In psychology, victimization is a specific feature of a person to behave in such a way as to make a potential aggressor want to offend him and cause him harm. Victimized people are more likely than others to become targets of ridicule, bullying and violence.
Victimization prevents a person from developing and growing normally, since this feature often hides unhappy, insecure people who consider themselves rare losers.
However, such people are not to blame for this, since they transmit such behavior unconsciously, and the task of their immediate environment is to help them overcome all fears and become full-fledged and self-confident members of society.
Characteristic manifestations
Victimization can manifest itself in different ways:
- is subordinated to cravings;
- instability of emotions;
- difficult relationships, communication problems;
- inability to correctly perceive one's own feelings.
The presence of victimization is indicated by certain manifestations:
- easy suggestibility;
- high overvoltage;
- frivolity;
- the person has shyness and indecisiveness;
- problems with concentration, memory impairment;
- emotional instability;
- strong influence of other people's opinions;
- high anxiety;
- characterized by the presence of apathy, depression, dissatisfaction with oneself, appearance, loss of interests;
- lack of criticality, a person does not have his own opinion on any issue;
- low self-esteem, feelings of self-pity;
- presence of constant fear;
- provocative behavior, for example, in a situation where a wife begins to reprimand her drunken husband, can lead to violence;
- contradictory, conflict behavior (the need for someone’s support is manifested by the threat of separation, openness is manifested by ridicule and accusations, sociability is manifested by forced contacts with people).

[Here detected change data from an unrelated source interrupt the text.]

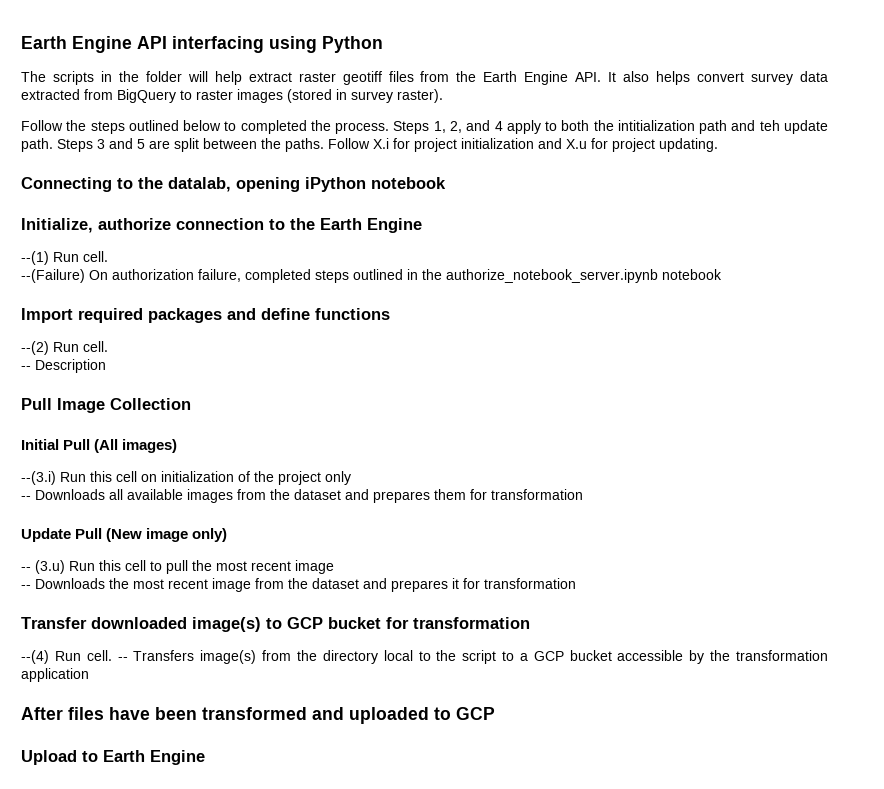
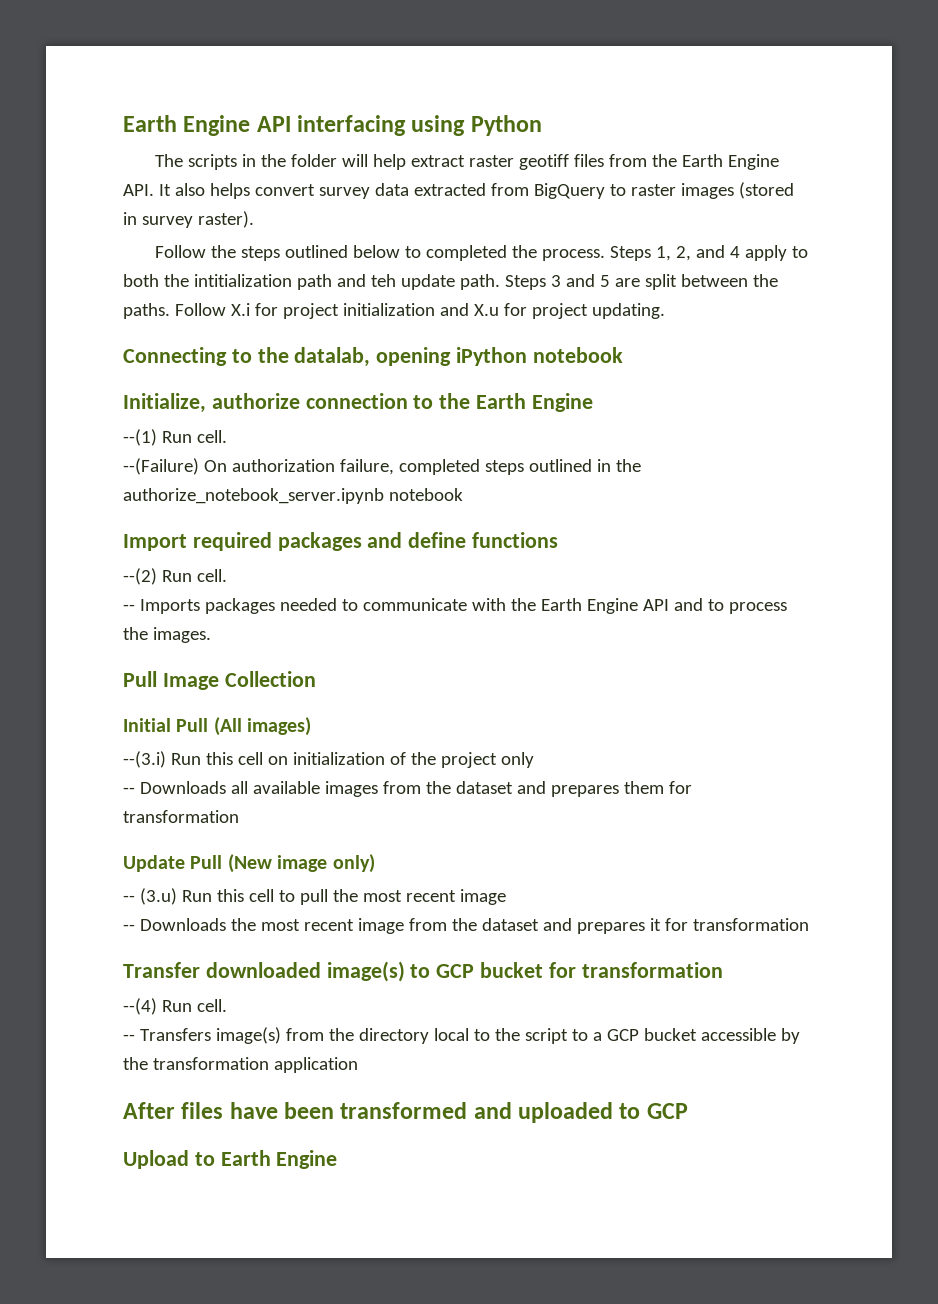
- -- Description
+ -- Imports packages needed to communicate with the Earth Engine API and to process the images.
- --(4) Run cell. -- Transfers image(s) from the directory local to the script to a GCP bucket accessible by the transformation application
+ --(4) Run cell.
+ -- Transfers image(s) from the directory local to the script to a GCP bucket accessible by the transformation application

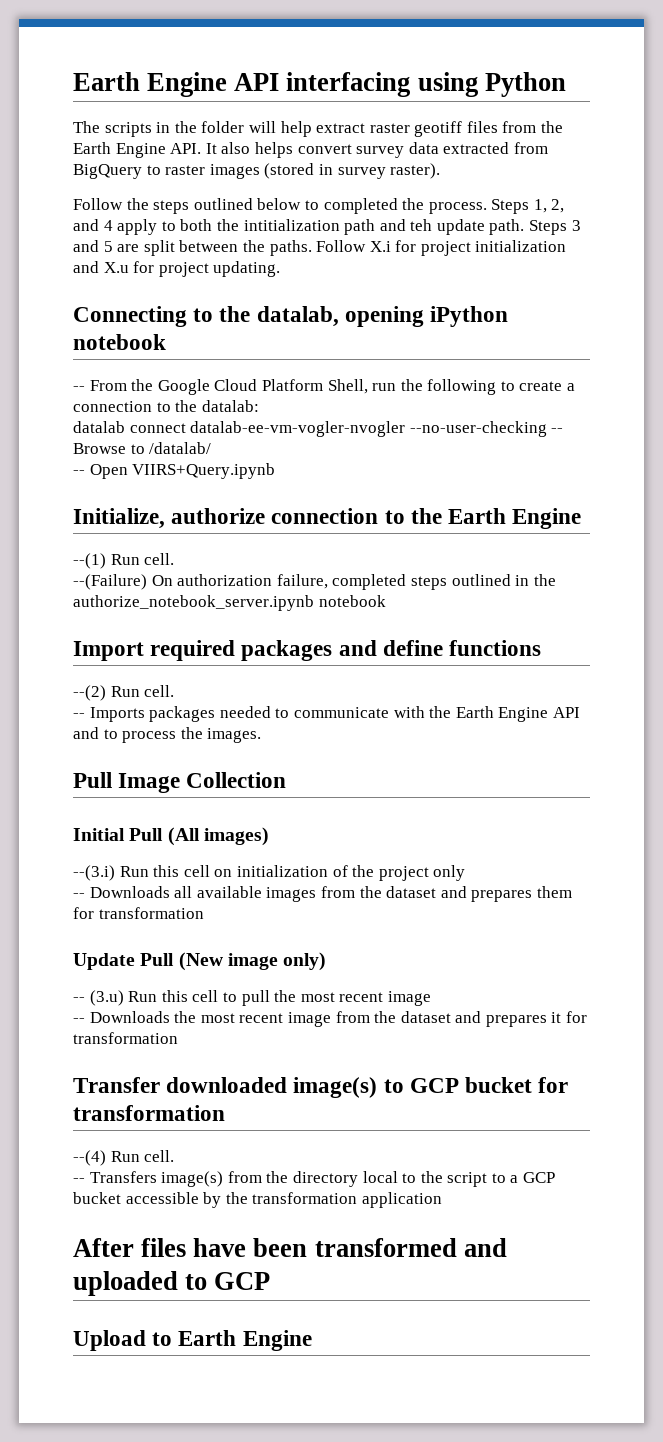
+ -- From the Google Cloud Platform Shell, run the following to create a connection to the datalab:
+ datalab connect datalab-ee-vm-vogler-nvogler --no-user-checking -- Browse to /datalab/
+ -- Open VIIRS+Query.ipynb

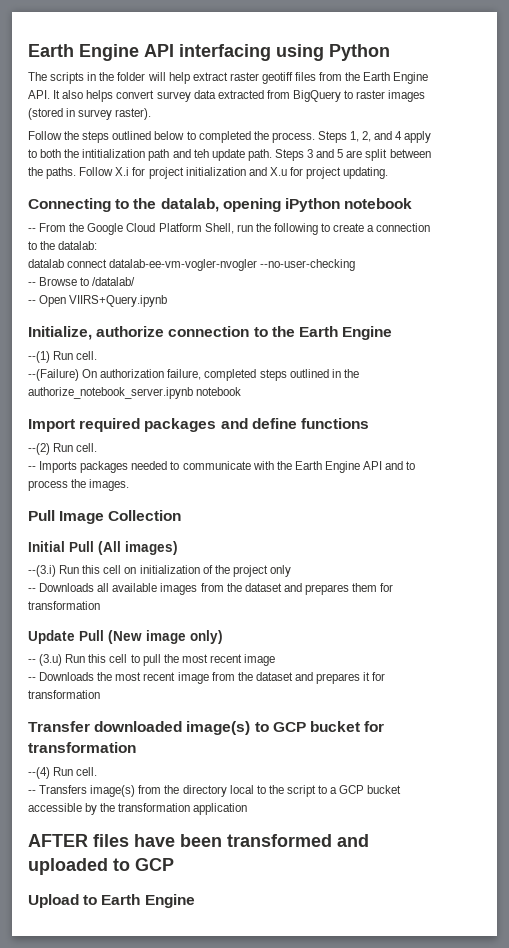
- datalab connect datalab-ee-vm-vogler-nvogler --no-user-checking -- Browse to /datalab/
+ datalab connect datalab-ee-vm-vogler-nvogler --no-user-checking
+ -- Browse to /datalab/
- After files have been transformed and uploaded to GCP
+ AFTER files have been transformed and uploaded to GCP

How to stop being a victim?
Some victimized people like to feel like a victim: by arousing pity, they get rid of the need to decide something and bear responsibility even for themselves.
In this situation, the person must first of all be influenced by the environment, which needs to stop feeling sorry for him, especially if there are no serious reasons for this. This action will push the victimized person to leave his comfort zone if he is interested in getting out of his condition.
In the absence of a desire to change anything, a victimized person may become offended by his environment, which has ceased to perceive him as a victim, which will indicate that this role was simply convenient for him and he has no need to leave it. In this case, it will be quite difficult to help from the outside.
For those who are aware and understand their problem, the following advice from a psychologist can help:
- you need to learn not to worry about trifles;
- do not be afraid to express your opinion, learn to defend your interests;
- Don’t get too hung up on problems and beat yourself up;
- you should get used to taking responsibility, not giving in to difficulties, but trying to overcome them;
- you need to stop shifting the blame for your failures onto others;
- Get used to making decisions in your own life on your own.